Repeat the records in full and exactly, omitting pictures.

Web page revision data:

○ ○ ○ ○

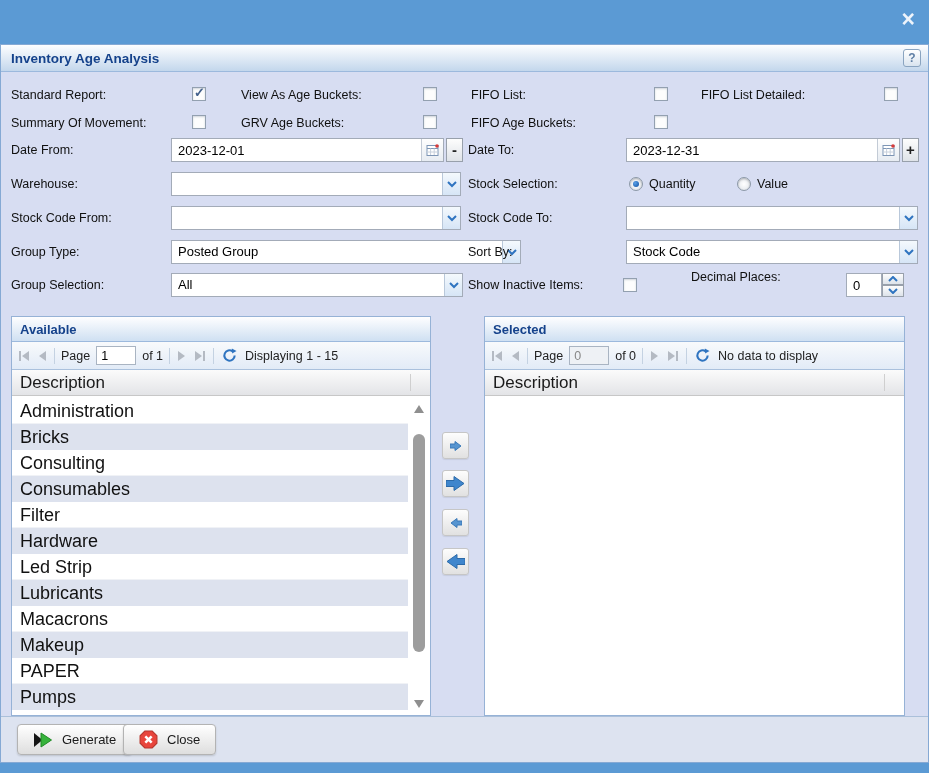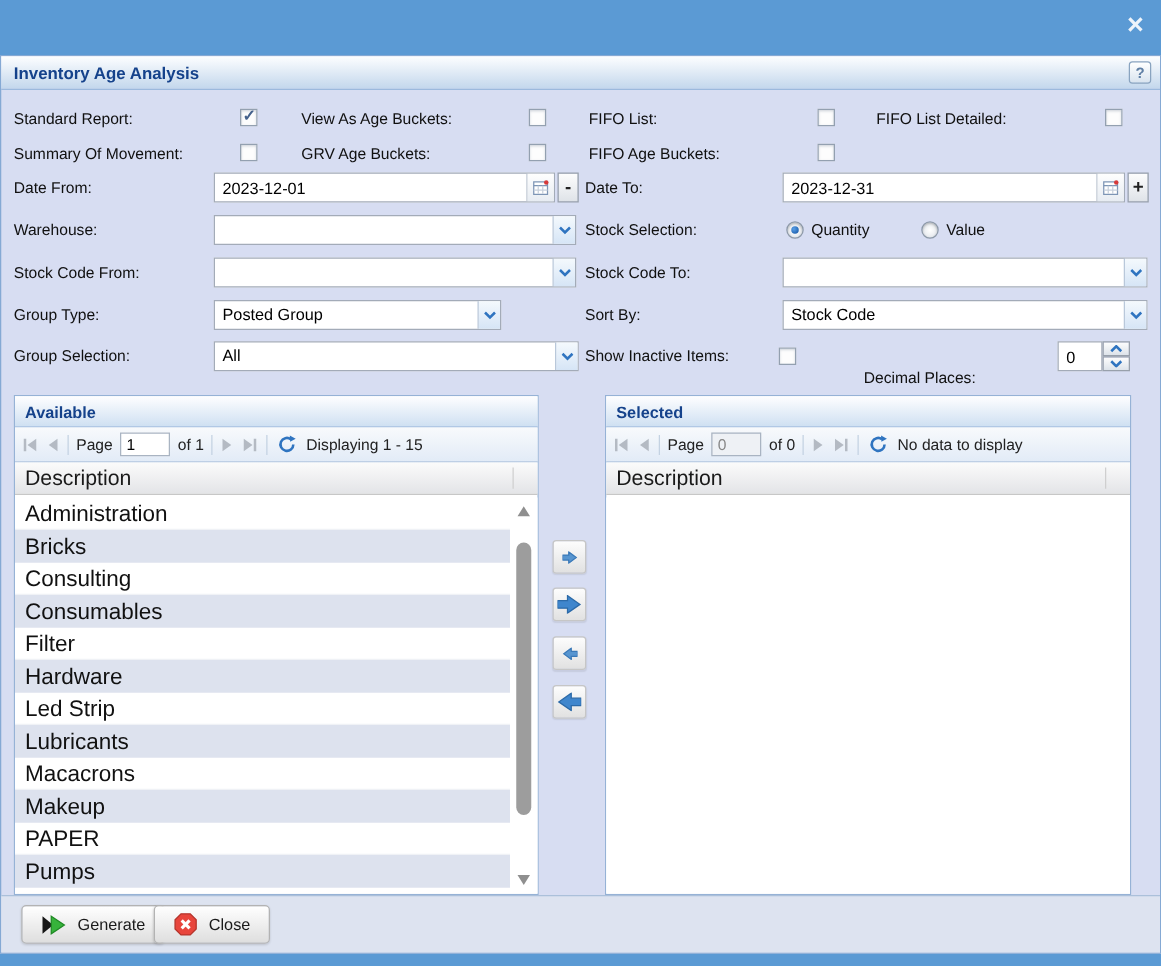--- a/index.html
+++ b/index.html
@@ -175,7 +175,7 @@
     </div>
 
     <span class="lbl24" style="left:10px;top:195px;">Group Type:</span>
-    <div class="dd" style="left:170px;top:195px;width:230px;">
+    <div class="dd" style="left:170px;top:195px;width:350px;">
       <span class="dd-text">Posted Group</span>
       <span class="dd-btn">
           <svg width="10" height="7" viewBox="0 0 10 7">

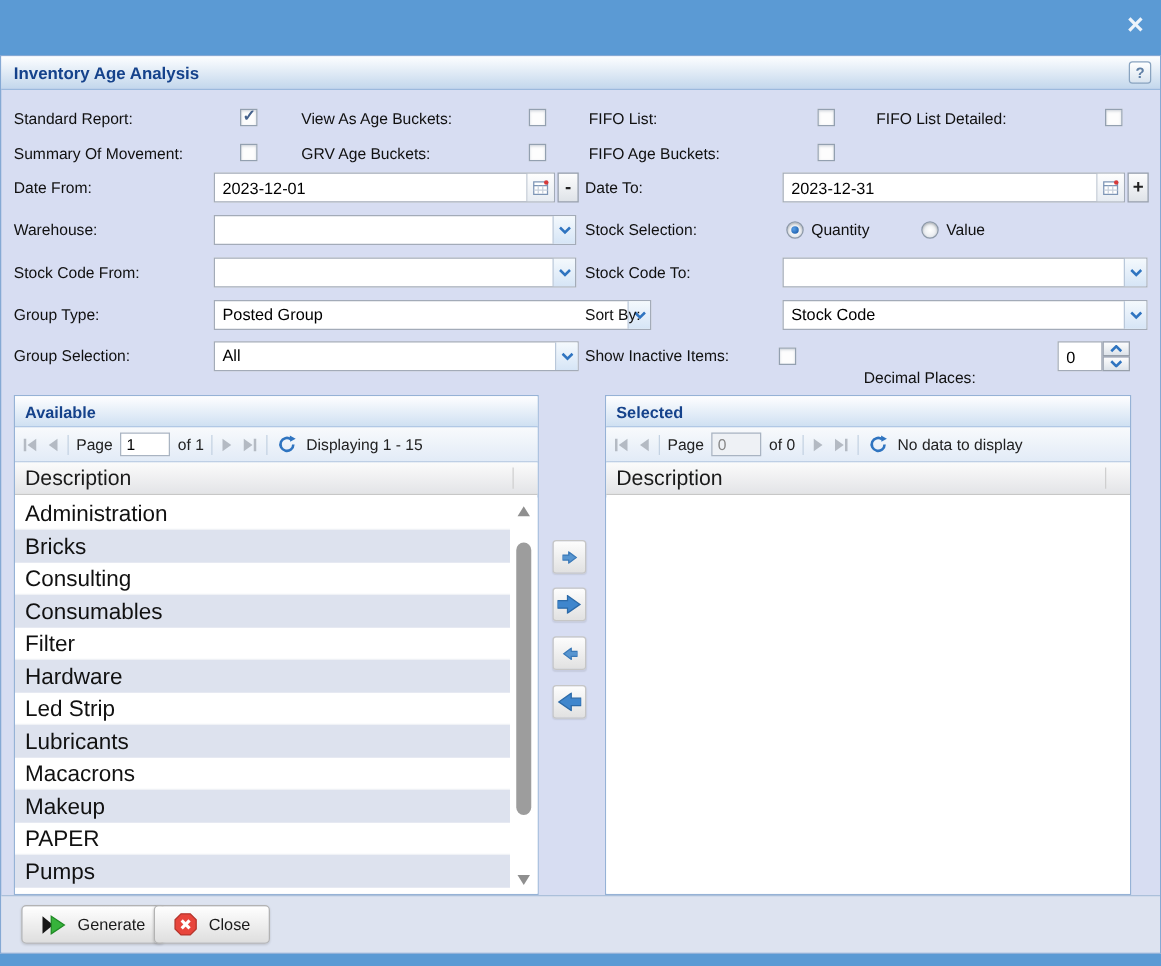--- a/index.html
+++ b/index.html
@@ -204,7 +204,7 @@
     </div>
     <span class="lbl24" style="left:467px;top:228px;">Show Inactive Items:</span>
     <span class="cb" style="left:622px;top:233px;"></span>
-    <span class="lbl24" style="left:690px;top:245px;">Decimal Places:</span>
+    <span class="lbl24" style="left:690px;top:220px;">Decimal Places:</span>
     <input class="spin-input" style="left: 845px; top: 228px;" value="0">
     <span class="spin-col" style="left:881px;top:228px;">
       <span class="spin-btn" style="top:0;">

○ ○ ○ ○

Exercise solution |
--- a/index.html
+++ b/index.html
@@ -175,7 +175,7 @@
     </div>
 
     <span class="lbl24" style="left:10px;top:195px;">Group Type:</span>
-    <div class="dd" style="left:170px;top:195px;width:230px;">
+    <div class="dd" style="left:170px;top:195px;width:350px;">
       <span class="dd-text">Posted Group</span>
       <span class="dd-btn">
           <svg width="10" height="7" viewBox="0 0 10 7">

--- a/index.html
+++ b/index.html
@@ -204,7 +204,7 @@
     </div>
     <span class="lbl24" style="left:467px;top:228px;">Show Inactive Items:</span>
     <span class="cb" style="left:622px;top:233px;"></span>
-    <span class="lbl24" style="left:690px;top:245px;">Decimal Places:</span>
+    <span class="lbl24" style="left:690px;top:220px;">Decimal Places:</span>
     <input class="spin-input" style="left: 845px; top: 228px;" value="0">
     <span class="spin-col" style="left:881px;top:228px;">
       <span class="spin-btn" style="top:0;">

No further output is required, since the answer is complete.